• **TASK INSTRUCTIONS**
Could you print, exactly as they stand, the lines from the one holding "(200, 440) none" to the end of the data below, and nothing more?

[EXTRACTED RECORDS]

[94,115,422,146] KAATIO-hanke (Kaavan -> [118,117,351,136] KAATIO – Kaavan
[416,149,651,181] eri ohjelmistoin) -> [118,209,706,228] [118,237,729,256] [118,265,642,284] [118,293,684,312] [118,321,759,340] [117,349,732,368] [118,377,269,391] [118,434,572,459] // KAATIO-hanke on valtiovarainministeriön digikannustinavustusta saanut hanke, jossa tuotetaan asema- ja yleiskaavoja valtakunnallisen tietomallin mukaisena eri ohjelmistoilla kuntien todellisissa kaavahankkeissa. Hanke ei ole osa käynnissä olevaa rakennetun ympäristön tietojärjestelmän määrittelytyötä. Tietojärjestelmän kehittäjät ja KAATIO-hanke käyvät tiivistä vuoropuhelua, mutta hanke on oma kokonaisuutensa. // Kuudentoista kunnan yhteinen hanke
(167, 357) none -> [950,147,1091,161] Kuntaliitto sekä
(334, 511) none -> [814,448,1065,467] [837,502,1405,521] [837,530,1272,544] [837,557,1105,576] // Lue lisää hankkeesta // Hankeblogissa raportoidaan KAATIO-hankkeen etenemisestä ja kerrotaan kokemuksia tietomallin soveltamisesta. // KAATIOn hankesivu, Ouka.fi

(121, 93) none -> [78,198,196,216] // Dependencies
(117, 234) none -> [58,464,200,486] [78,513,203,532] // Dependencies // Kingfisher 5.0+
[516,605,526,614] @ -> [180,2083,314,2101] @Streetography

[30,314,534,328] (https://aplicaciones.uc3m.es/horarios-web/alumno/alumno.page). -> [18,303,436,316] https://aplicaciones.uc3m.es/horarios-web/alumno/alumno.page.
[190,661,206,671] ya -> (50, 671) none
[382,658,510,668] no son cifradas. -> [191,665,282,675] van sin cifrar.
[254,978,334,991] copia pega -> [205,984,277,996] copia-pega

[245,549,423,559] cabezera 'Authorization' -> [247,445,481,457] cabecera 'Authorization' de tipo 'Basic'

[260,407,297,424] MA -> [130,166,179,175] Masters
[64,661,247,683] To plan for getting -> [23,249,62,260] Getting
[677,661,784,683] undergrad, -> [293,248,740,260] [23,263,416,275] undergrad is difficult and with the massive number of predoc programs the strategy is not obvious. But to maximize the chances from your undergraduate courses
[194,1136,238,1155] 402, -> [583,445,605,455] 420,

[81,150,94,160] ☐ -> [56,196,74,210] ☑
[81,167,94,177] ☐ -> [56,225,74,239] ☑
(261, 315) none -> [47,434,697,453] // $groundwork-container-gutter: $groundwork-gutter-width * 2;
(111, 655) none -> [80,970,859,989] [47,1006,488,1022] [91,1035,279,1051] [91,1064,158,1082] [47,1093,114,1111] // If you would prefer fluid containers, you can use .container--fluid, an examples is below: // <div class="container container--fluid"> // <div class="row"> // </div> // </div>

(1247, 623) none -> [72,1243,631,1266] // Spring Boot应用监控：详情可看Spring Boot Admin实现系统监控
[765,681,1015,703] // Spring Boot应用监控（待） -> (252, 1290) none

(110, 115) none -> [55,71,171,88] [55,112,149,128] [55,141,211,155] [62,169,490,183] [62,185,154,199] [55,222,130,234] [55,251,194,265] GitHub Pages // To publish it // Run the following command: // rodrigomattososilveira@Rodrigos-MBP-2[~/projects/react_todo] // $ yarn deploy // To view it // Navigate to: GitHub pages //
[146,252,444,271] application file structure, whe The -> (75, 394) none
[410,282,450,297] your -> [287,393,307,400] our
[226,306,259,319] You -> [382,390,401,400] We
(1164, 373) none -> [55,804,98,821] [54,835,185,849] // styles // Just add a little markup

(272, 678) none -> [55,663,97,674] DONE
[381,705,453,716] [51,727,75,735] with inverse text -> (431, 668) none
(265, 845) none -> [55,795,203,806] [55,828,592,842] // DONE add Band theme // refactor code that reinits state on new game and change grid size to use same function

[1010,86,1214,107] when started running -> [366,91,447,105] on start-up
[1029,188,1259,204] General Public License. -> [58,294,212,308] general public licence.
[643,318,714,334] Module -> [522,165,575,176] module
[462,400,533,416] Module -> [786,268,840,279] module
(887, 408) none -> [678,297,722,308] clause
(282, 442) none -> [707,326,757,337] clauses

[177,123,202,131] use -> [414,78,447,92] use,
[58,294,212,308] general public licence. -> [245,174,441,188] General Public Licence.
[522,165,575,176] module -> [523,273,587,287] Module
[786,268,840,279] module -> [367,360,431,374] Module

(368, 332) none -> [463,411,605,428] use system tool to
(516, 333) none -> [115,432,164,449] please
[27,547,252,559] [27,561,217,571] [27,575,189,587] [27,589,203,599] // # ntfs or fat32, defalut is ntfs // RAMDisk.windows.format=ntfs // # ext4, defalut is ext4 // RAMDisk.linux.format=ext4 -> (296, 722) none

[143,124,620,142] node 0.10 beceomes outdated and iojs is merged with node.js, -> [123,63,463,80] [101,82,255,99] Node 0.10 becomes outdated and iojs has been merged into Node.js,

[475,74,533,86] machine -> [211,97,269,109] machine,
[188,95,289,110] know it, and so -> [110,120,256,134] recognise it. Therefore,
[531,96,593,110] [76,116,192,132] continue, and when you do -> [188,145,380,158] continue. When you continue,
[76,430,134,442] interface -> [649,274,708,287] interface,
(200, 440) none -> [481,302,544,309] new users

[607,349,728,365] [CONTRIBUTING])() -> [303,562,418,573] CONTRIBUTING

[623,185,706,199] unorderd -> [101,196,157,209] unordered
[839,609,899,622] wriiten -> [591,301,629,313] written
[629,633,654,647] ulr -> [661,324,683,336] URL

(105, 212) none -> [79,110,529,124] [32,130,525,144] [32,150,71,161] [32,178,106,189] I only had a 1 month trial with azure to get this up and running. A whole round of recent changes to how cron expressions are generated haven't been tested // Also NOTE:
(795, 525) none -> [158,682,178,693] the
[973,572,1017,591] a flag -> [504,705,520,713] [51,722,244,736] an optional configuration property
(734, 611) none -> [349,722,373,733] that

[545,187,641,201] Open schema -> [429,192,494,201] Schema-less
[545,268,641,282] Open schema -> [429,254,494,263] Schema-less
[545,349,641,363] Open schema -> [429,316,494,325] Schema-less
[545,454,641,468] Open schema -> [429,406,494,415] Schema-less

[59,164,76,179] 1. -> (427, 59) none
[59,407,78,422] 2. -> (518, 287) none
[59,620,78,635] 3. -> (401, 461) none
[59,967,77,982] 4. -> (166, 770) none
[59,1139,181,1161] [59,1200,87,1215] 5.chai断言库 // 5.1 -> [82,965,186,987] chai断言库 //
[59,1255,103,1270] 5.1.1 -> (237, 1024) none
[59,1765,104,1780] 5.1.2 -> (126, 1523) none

[/EXTRACTED RECORDS]

• **ANSWER FOR THE TASK**
(200, 440) none -> [481,302,544,309] new users

[607,349,728,365] [CONTRIBUTING])() -> [303,562,418,573] CONTRIBUTING

[623,185,706,199] unorderd -> [101,196,157,209] unordered
[839,609,899,622] wriiten -> [591,301,629,313] written
[629,633,654,647] ulr -> [661,324,683,336] URL

(105, 212) none -> [79,110,529,124] [32,130,525,144] [32,150,71,161] [32,178,106,189] I only had a 1 month trial with azure to get this up and running. A whole round of recent changes to how cron expressions are generated haven't been tested // Also NOTE:
(795, 525) none -> [158,682,178,693] the
[973,572,1017,591] a flag -> [504,705,520,713] [51,722,244,736] an optional configuration property
(734, 611) none -> [349,722,373,733] that

[545,187,641,201] Open schema -> [429,192,494,201] Schema-less
[545,268,641,282] Open schema -> [429,254,494,263] Schema-less
[545,349,641,363] Open schema -> [429,316,494,325] Schema-less
[545,454,641,468] Open schema -> [429,406,494,415] Schema-less

[59,164,76,179] 1. -> (427, 59) none
[59,407,78,422] 2. -> (518, 287) none
[59,620,78,635] 3. -> (401, 461) none
[59,967,77,982] 4. -> (166, 770) none
[59,1139,181,1161] [59,1200,87,1215] 5.chai断言库 // 5.1 -> [82,965,186,987] chai断言库 //
[59,1255,103,1270] 5.1.1 -> (237, 1024) none
[59,1765,104,1780] 5.1.2 -> (126, 1523) none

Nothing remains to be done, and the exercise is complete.